La fonction de consommation tirée de la théorie du cycle de vie

Rédacteur : Stéphane Ménia

La théorie du cycle de vie.

Modigliani part du même point de départ que Friedman, à savoir l’analyse du comportement rationnel d’un agent qui cherche à maximiser sa satisfaction. Il ajoute que si un individu emprunte ou épargne, c’est pour adapter la structure temporelle de ses ressources à celle de ses besoins.
Le profil temporel des ressources d’un agent est fortement contrasté : nul ou faible lorsqu’il est jeune, croissant à l’âge adulte, décroissant puis nul à la retraite. Or, il est raisonnable de penser qu’il préfèrera que sa consommation ne suive pas la même évolution, mais, au contraire, qu’elle soit relativement lissée dans le temps, légèrement croissante.
Aussi, l’individu type empruntera durant sa jeunesse, épargnera dans la force de l’âge et désépargnera à la fin de sa vie, de sorte qu’en moyenne son patrimoine sera nul à sa mort. Sa consommation sera, elle, relativement constante.
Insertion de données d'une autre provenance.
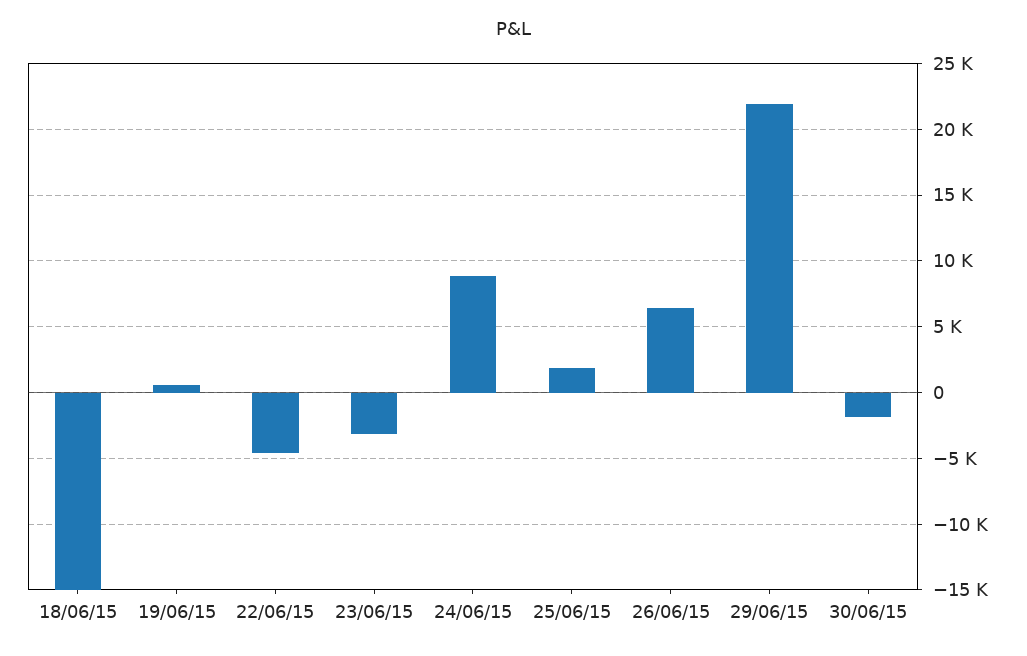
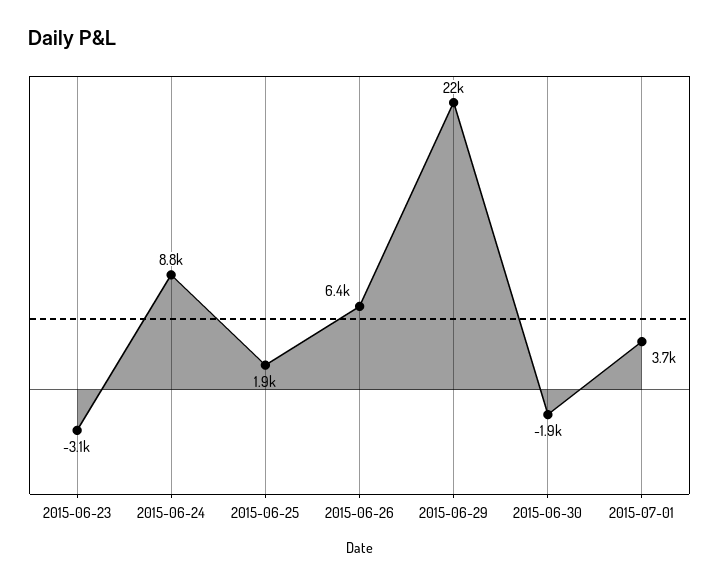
18/06/15: -15000 -> none
19/06/15: 500 -> none
22/06/15: -4500 -> none
2015-07-01: none -> 3700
La fonction de consommation issue de l’  » hypothèse du cycle de vie « .

Pour Modigliani, la consommation des ménages dépend du revenu tiré de leur travail et de laur richesse accumulée. Elle prend la forme suivante :
C = aYL + bW
a et b > 0, YL le revenu du travail, W la richesse.
Au niveau macroéconomique, on peut représenter l’hypothèse de cycle de vie comme sur ce graphique :

On peut déduire quelques implications de cette fonction de consommation :
– Le taux d’épargne global dépend de la structure de la population et de son taux de croissance, plus il y aura de travailleurs, plus il sera élevé.
– En présence d’imperfections des marchés financiers, certains individus ne peuvent établir leur profil de consommation souhaité parce qu’ils ne peuvent emprunter étant jeunes. Ce qui est donc négatif du point de vue de l’optimum économique.
– L’idée selon laquelle l’épargne provient du désir d’étaler sa satisfaction dans le temps, est mise en évidence.
– L’avancement de l’âge de la retraite est un facteur de formation positive de l’épargne, les individus accroissent leur taux d’épargne pour réactualiser l’accumulation patrimoniale projetée.
– La croissance du Produit National est un facteur déterminant de la croissance de l’épargne globale. Le niveau de revenu s’élève par rapport aux anticipations initiales des individus et favorise la formation d’un excédent. Si le taux de croissance se maintient, le niveau moyen de consommation se modifie et entraîne l’accroissement de l’accumulation.
On peut compléter le modèle en constatant que les patrimoines ne s’annulent pas à la mort des agents. Cela peut s’expliquer par :
– L’incertitude intrinsèque qui concerne la date du décès. Un agent peut laisser un patrimoine involontaire s’il a mal évalué sa date de décès.
– Le comportement d’altruisme intergénérationnel qui pousse les ménages à laisser un héritage volontaire à leur descendance.
La nature volontaire ou pas de l’héritage a été discutée par Kotlikoff & Summer et Modigliani. Selon les premiers, 80 % des héritages seraient de nature volontaire ; selon Modigliani, seuls 20 % pourraient être classés dans cette catégorie.